Listed entries: Begin
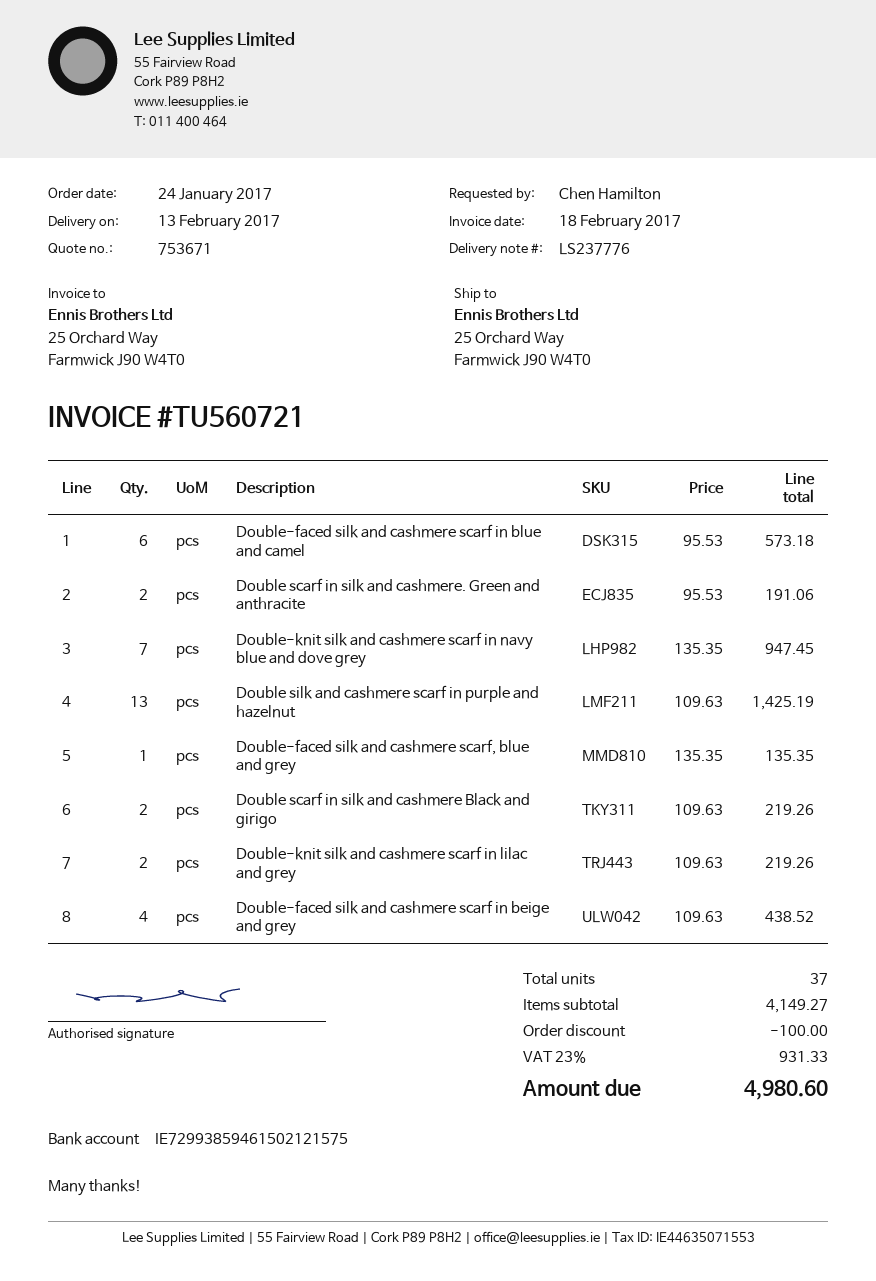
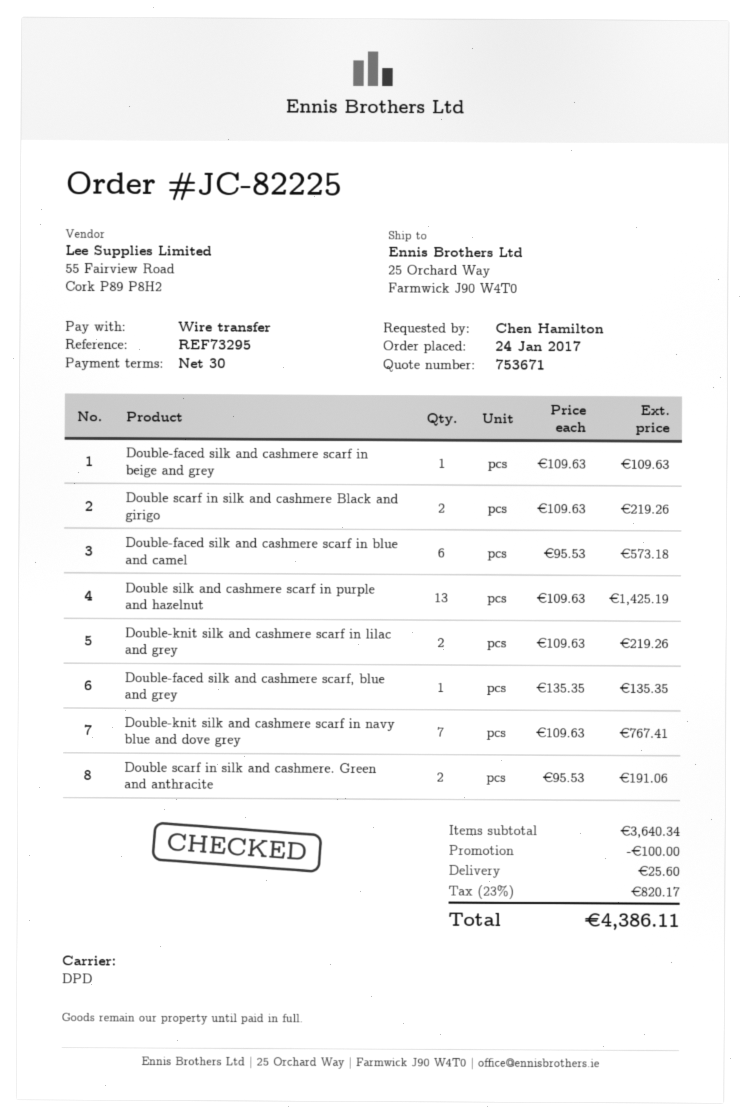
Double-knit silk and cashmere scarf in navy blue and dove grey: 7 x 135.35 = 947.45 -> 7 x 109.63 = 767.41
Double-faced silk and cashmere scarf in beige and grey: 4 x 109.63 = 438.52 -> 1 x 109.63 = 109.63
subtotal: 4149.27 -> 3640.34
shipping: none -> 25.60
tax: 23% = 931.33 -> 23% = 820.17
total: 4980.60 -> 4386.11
Listed entries: End
▶ The task
Apart from the pictures, repeat the data above exactly.

▶ Answer for this exercise
Double-knit silk and cashmere scarf in navy blue and dove grey: 7 x 135.35 = 947.45 -> 7 x 109.63 = 767.41
Double-faced silk and cashmere scarf in beige and grey: 4 x 109.63 = 438.52 -> 1 x 109.63 = 109.63
subtotal: 4149.27 -> 3640.34
shipping: none -> 25.60
tax: 23% = 931.33 -> 23% = 820.17
total: 4980.60 -> 4386.11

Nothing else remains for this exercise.